DATASET EXTRACT »

»»

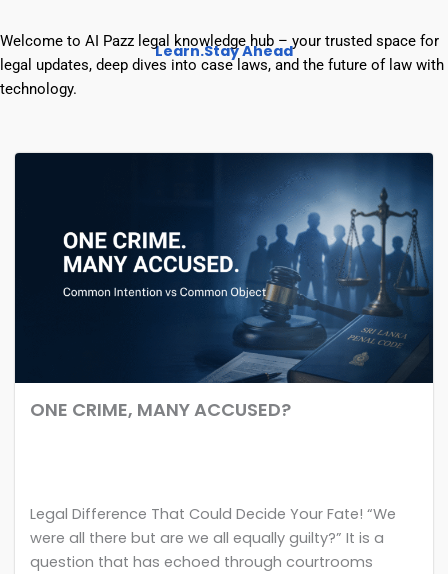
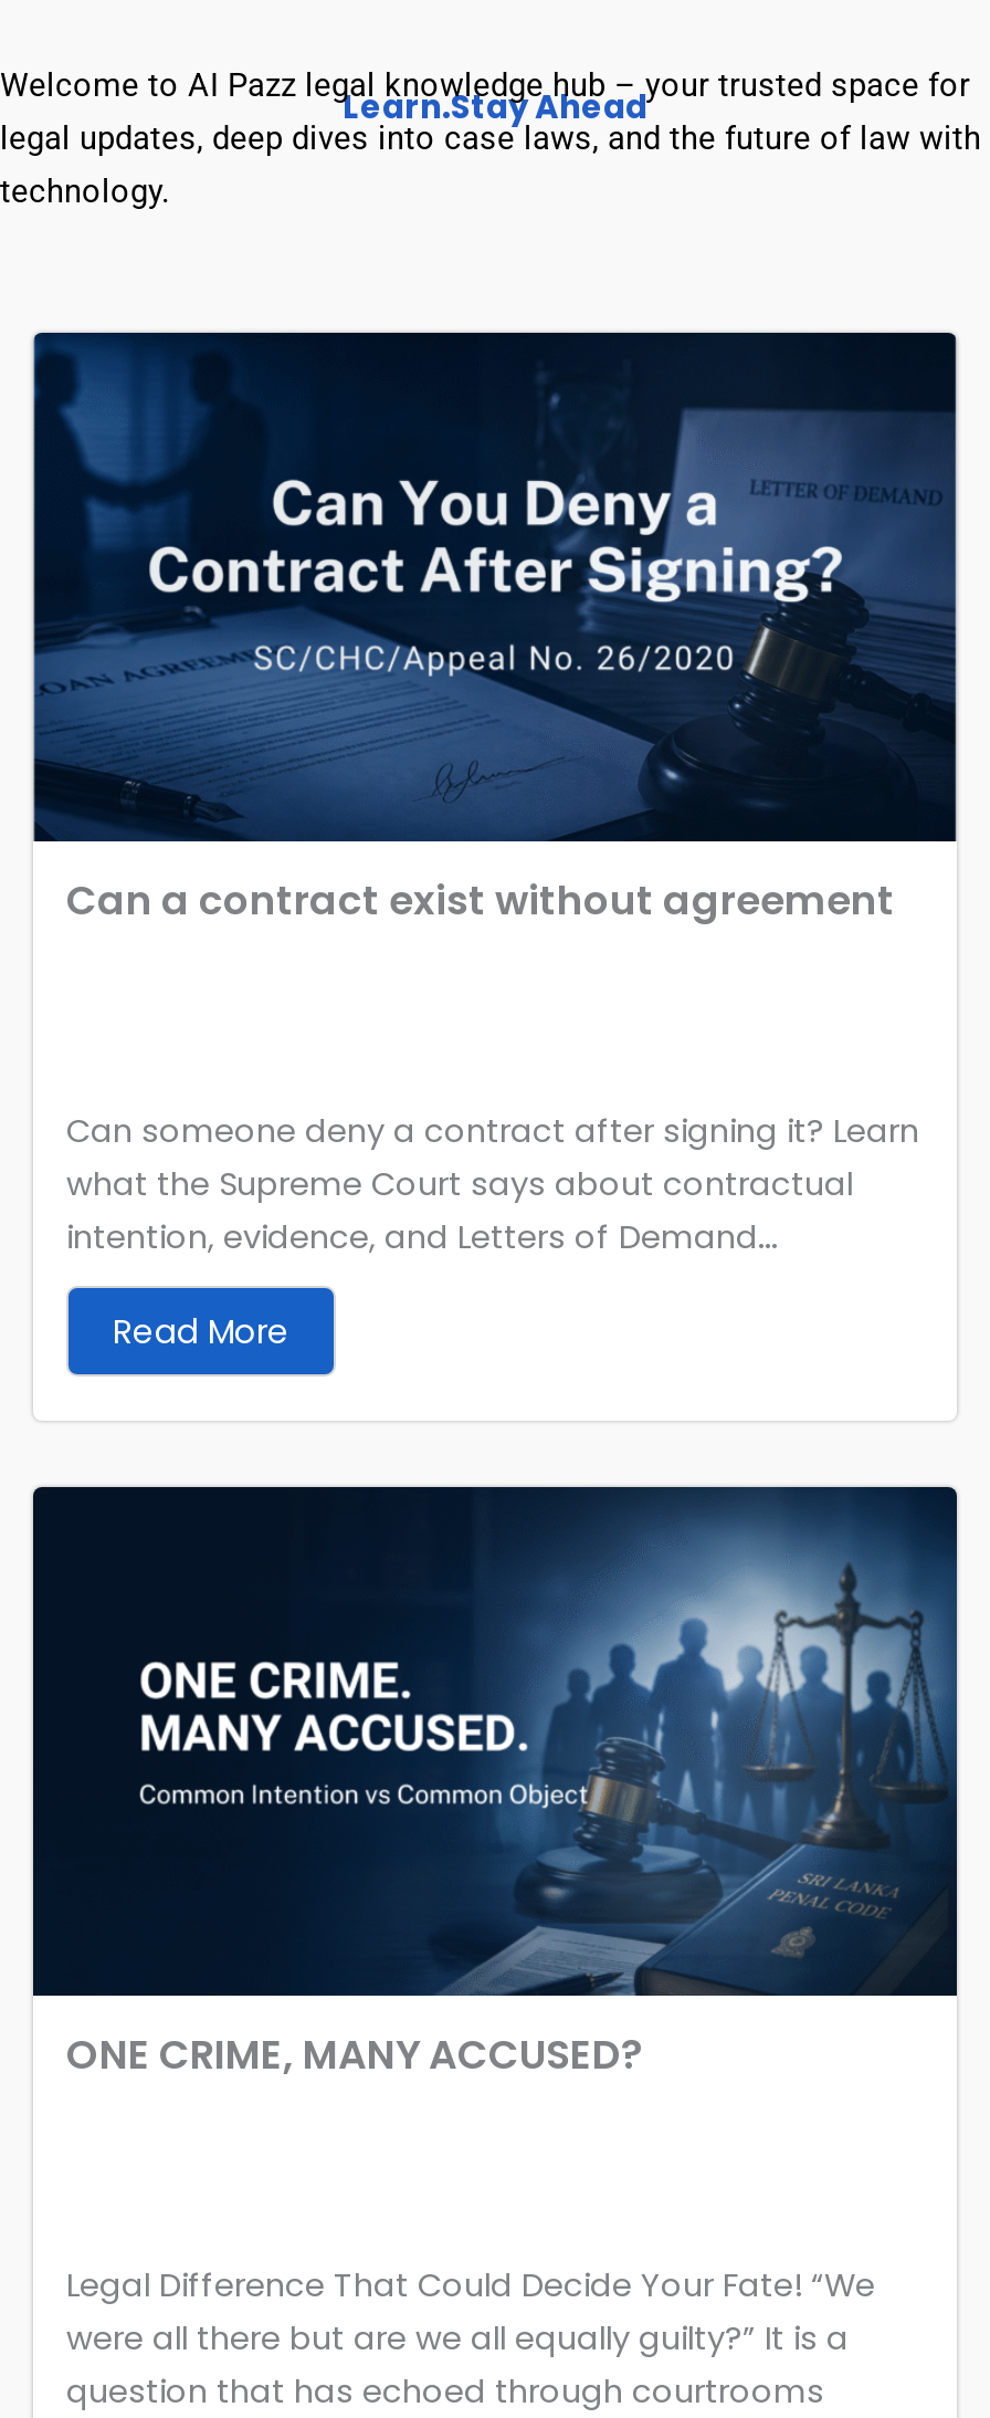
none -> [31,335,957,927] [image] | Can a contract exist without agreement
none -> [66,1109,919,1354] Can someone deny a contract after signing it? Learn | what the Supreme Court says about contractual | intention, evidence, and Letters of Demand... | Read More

««
»»

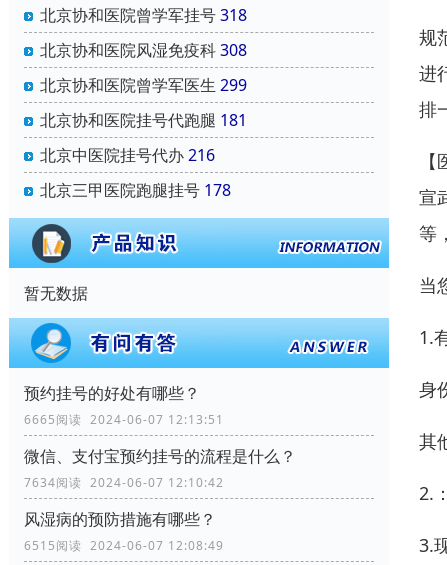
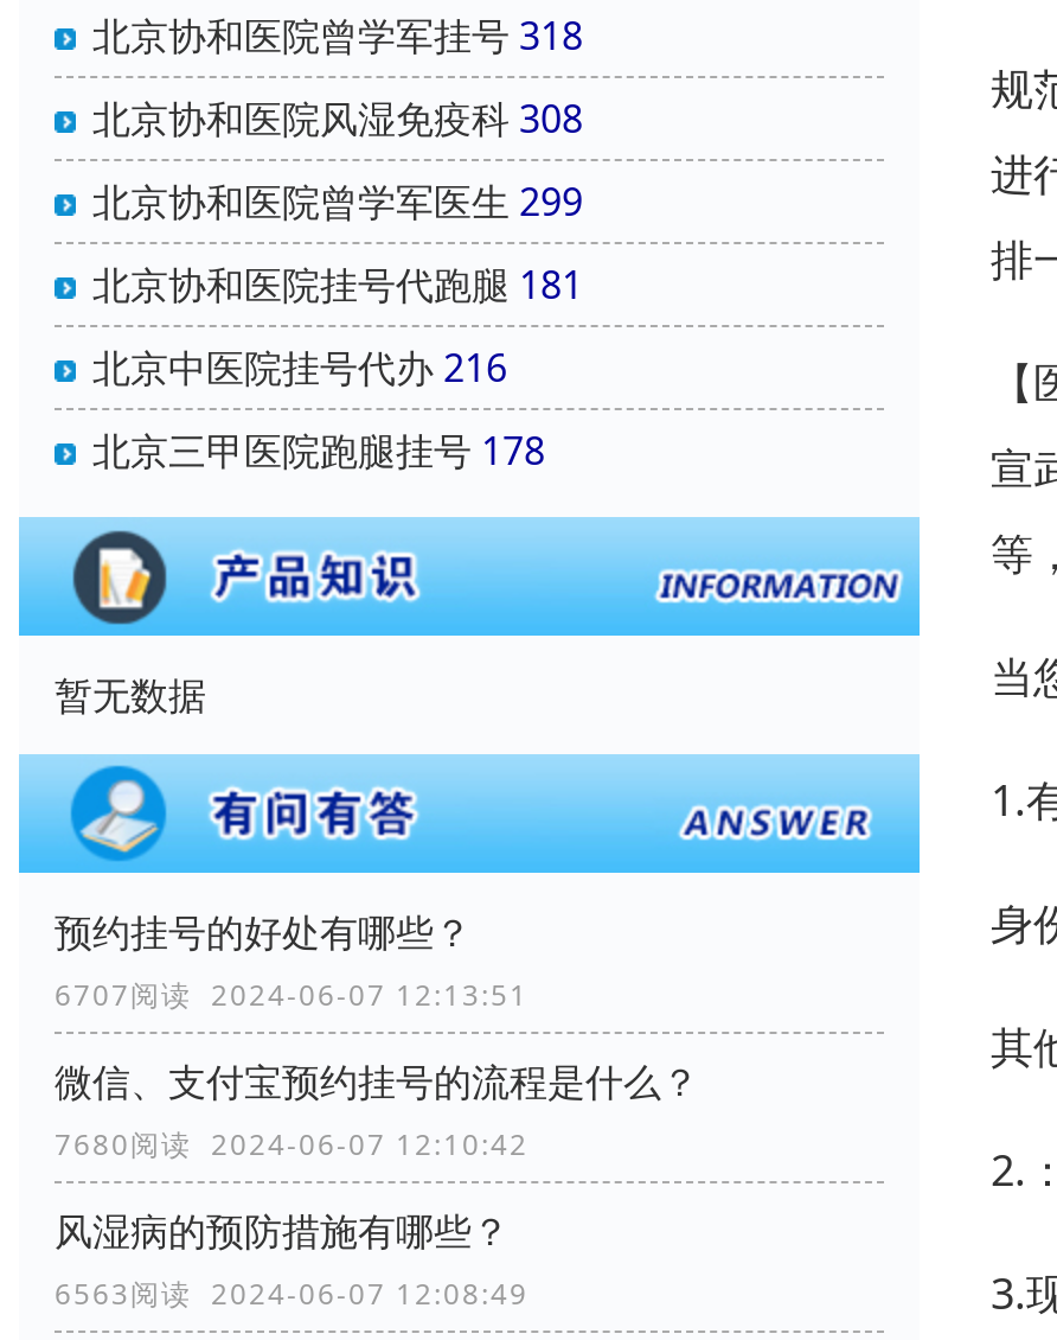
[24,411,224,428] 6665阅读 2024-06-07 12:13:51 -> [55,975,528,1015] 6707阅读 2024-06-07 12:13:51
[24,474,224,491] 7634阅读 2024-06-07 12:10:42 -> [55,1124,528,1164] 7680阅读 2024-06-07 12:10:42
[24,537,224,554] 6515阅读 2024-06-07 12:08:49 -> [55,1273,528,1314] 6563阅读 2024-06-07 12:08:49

««

PROBLEM STATEMENT » If a line of the records includes the string "contract", copy it out.

ANSWER SPACE »
none -> [31,335,957,927] [image] | Can a contract exist without agreement
none -> [66,1109,919,1354] Can someone deny a contract after signing it? Learn | what the Supreme Court says about contractual | intention, evidence, and Letters of Demand... | Read More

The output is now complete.